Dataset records
-.-.-
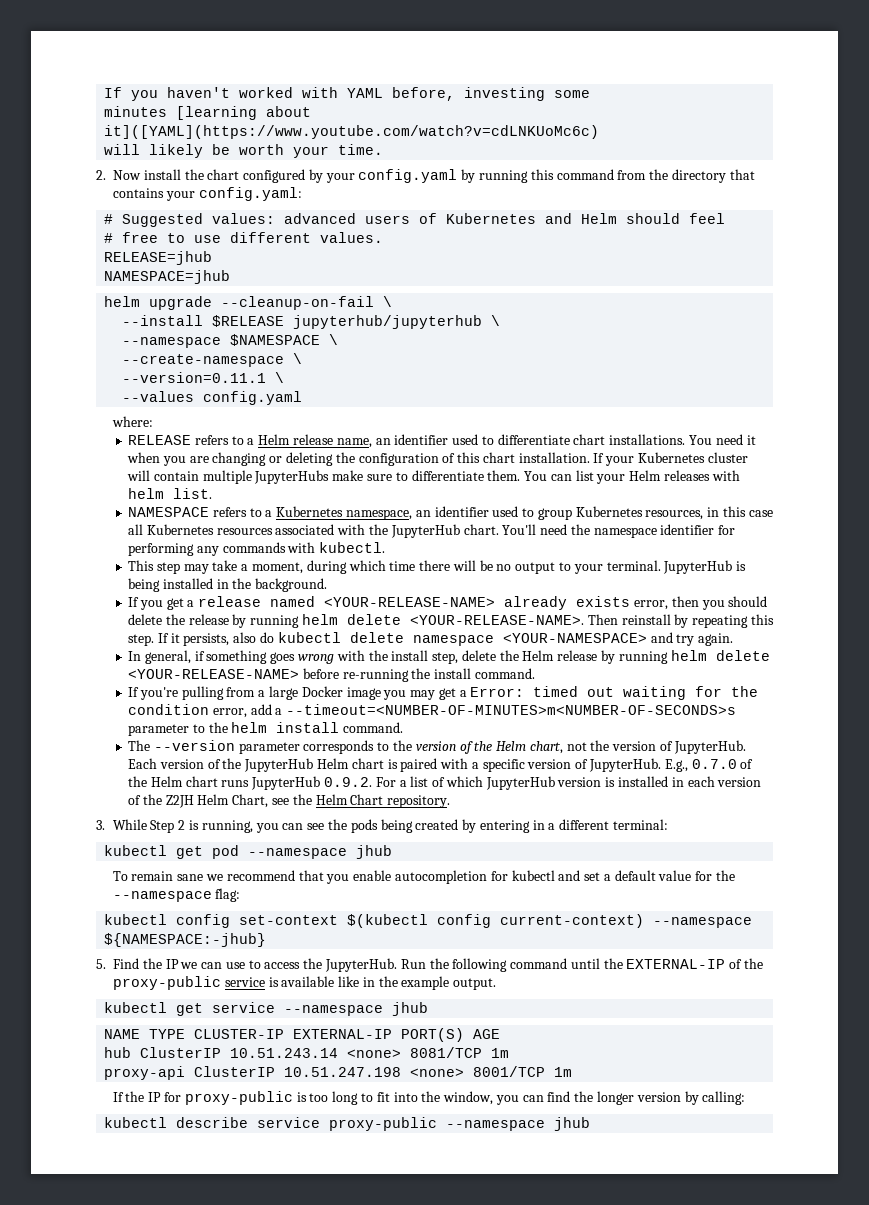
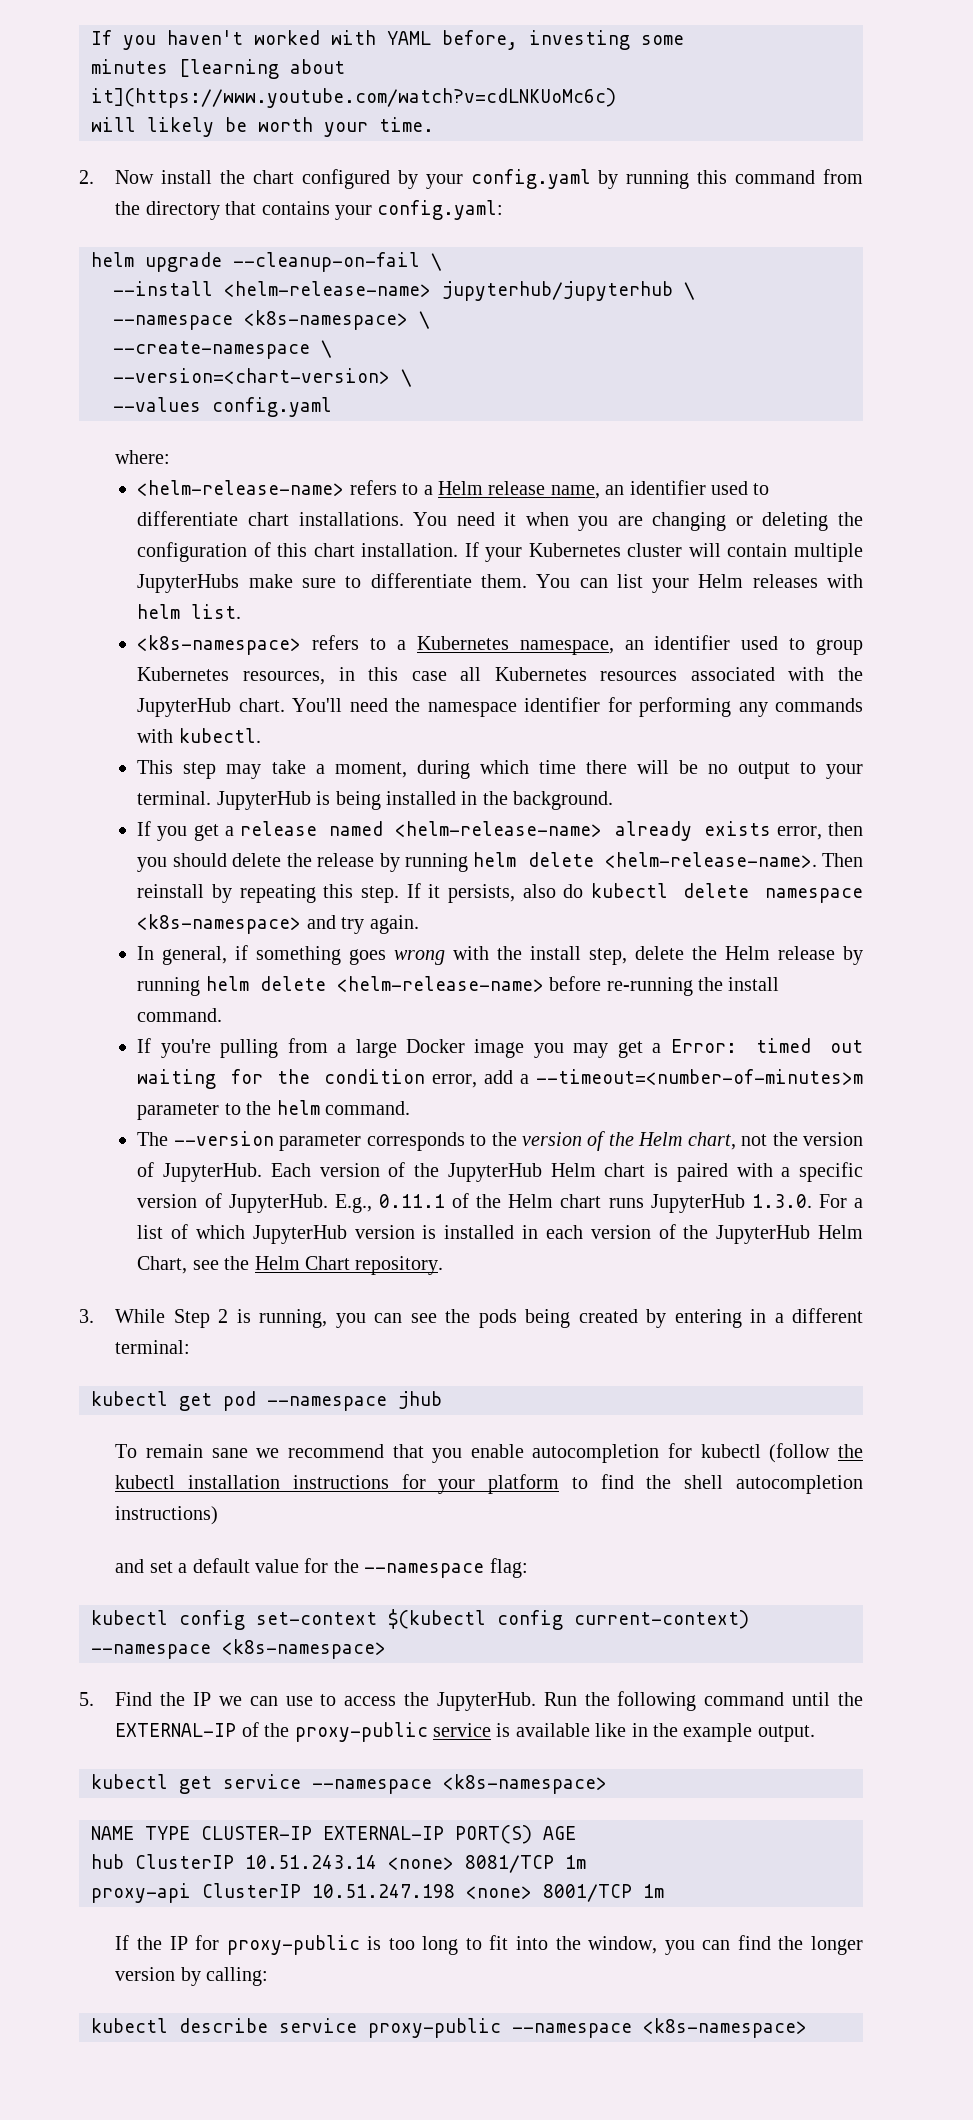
[104,125,600,139] it]([YAML](https://www.youtube.com/watch?v=cdLNKUoMc6c) -> [91,88,616,108] it](https://www.youtube.com/watch?v=cdLNKUoMc6c)
[104,213,726,227] [104,232,384,243] [104,251,213,265] [104,270,231,284] // # Suggested values: advanced users of Kubernetes and Helm should feel // # free to use different values. // RELEASE=jhub // NAMESPACE=jhub -> (504, 210) none
[212,315,285,327] $RELEASE -> [224,281,431,297] <helm-release-name>
[230,334,321,346] $NAMESPACE -> [244,310,408,330] <k8s-namespace>
[122,372,267,383] --version=0.11.1 -> [113,368,390,384] --version=<chart-version>
[128,435,192,445] RELEASE -> [137,480,345,496] <helm-release-name>
[128,507,210,517] NAMESPACE -> [137,635,302,655] <k8s-namespace>
[324,597,496,607] <YOUR-RELEASE-NAME> -> [395,821,603,837] <helm-release-name>
[410,615,585,625] <YOUR-RELEASE-NAME>. -> [604,852,817,868] <helm-release-name>.
[502,633,647,643] <YOUR-NAMESPACE> -> [137,914,302,934] <k8s-namespace>
[128,669,300,679] <YOUR-RELEASE-NAME> -> [336,976,544,992] <helm-release-name>
[286,704,737,715] --timeout=<NUMBER-OF-MINUTES>m<NUMBER-OF-SECONDS>s -> [536,1069,863,1085] --timeout=<number-of-minutes>m
[276,722,340,733] install -> (320, 1107) none
[691,759,737,769] 0.7.0 -> [378,1194,445,1208] 0.11.1
[324,777,373,787] 0.9.2. -> [751,1194,812,1208] 1.3.0.
[165,795,194,808] Z2JH -> [716,1225,811,1244] JupyterHub
(555, 875) none -> [769,1443,863,1463] [115,1474,863,1494] [115,1506,219,1525] (follow the kubectl installation instructions for your platform to find the shell autocompletion instructions) //
[104,933,267,947] ${NAMESPACE:-jhub} -> [222,1639,386,1659] <k8s-namespace>
[392,1002,429,1016] jhub -> [443,1774,607,1794] <k8s-namespace>
[554,1117,591,1131] jhub -> [643,2018,807,2038] <k8s-namespace>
-.-.-
--- Exercise ---
Each line from the start of the entries to the line holding "[212,315,285,327] $RELEASE ->" is to be given again exactly, both ends included, and each picture is to be left out.

--- Result of the exercise ---
[104,125,600,139] it]([YAML](https://www.youtube.com/watch?v=cdLNKUoMc6c) -> [91,88,616,108] it](https://www.youtube.com/watch?v=cdLNKUoMc6c)
[104,213,726,227] [104,232,384,243] [104,251,213,265] [104,270,231,284] // # Suggested values: advanced users of Kubernetes and Helm should feel // # free to use different values. // RELEASE=jhub // NAMESPACE=jhub -> (504, 210) none
[212,315,285,327] $RELEASE -> [224,281,431,297] <helm-release-name>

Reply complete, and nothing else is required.